Jay looked surprised. ‘You’re a girl.’
‘Is that everything? Under your theory, I mean? Doing as well as being?’
‘You’ll get married and have babies,’ said Jay. ‘That’s what being a girl is.’
‘Aunt Midge never married.’
‘Perhaps no one asked her to.’
‘She might like being a headmistress better than having babies.’ But Grace could tell that her brother, who had little love for his own schoolmasters, was not convinced by the suggestion, and she hardly believed it herself.
‘Anyway,’ he assured her. ‘You’re different from Aunt Midge. You’ll get married.’

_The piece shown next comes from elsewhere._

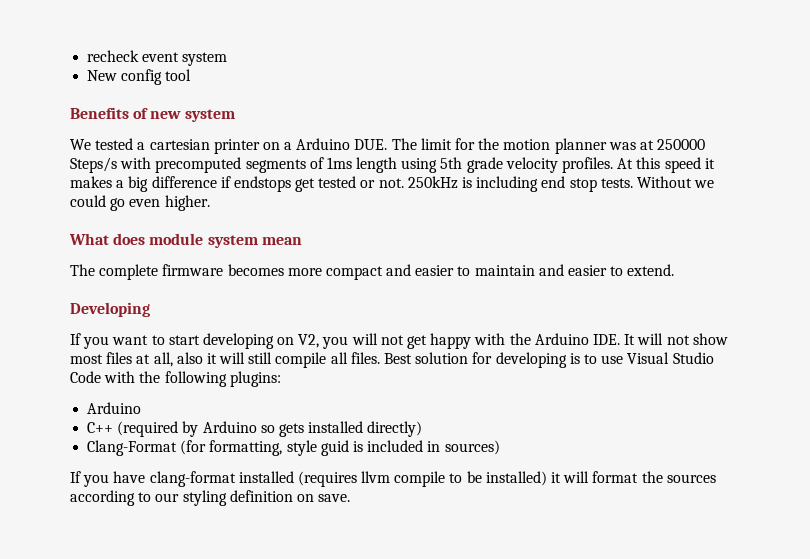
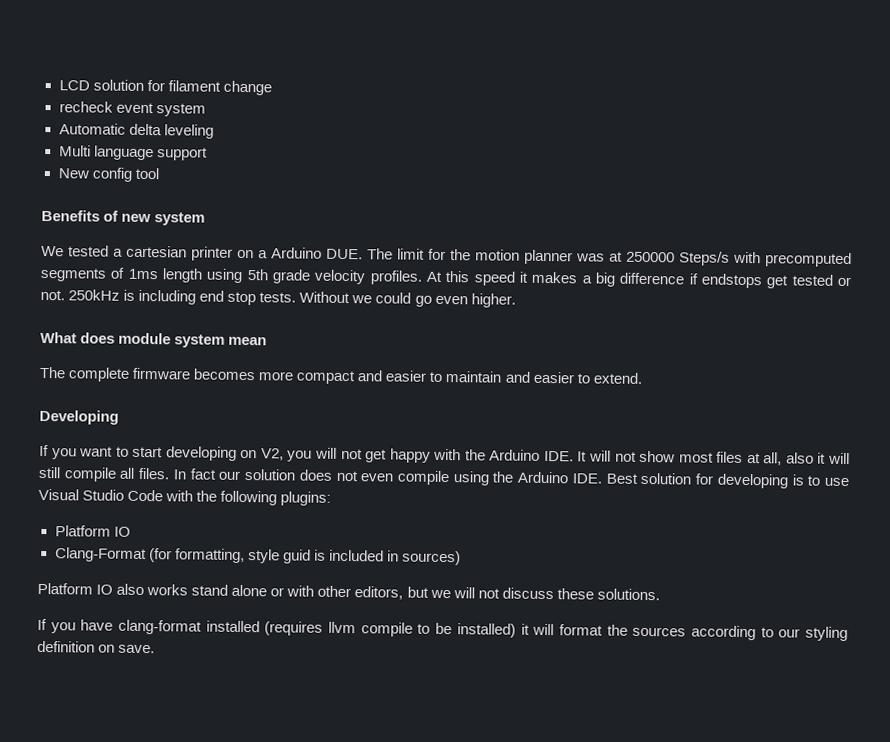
[87,50,228,66] recheck event system -> [58,79,272,96] [58,101,206,117] [58,123,214,139] [58,145,208,161] LCD solution for filament change // recheck event system // Automatic delta leveling // Multi language support
(380, 358) none -> [172,468,602,486] In fact our solution does not even compile using the Arduino IDE.
[87,402,142,414] [87,421,423,437] Arduino // C++ (required by Arduino so gets installed directly) -> [54,525,131,537] Platform IO
(500, 447) none -> [37,582,660,601] // Platform IO also works stand alone or with other editors, but we will not discuss these solutions.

‘I suppose so.’ It was true. That was what would happen. Grace took it for granted. It was what she wanted, in a way. The only problem, if it was a problem, was that she could not quite imagine what it would be like. But probably everyone who was still living at home with parents had the same difficulty in seeing the way ahead. And certainly, unlike Jay, she had no alternative vision of something inside herself which would demand to be expressed in a different way.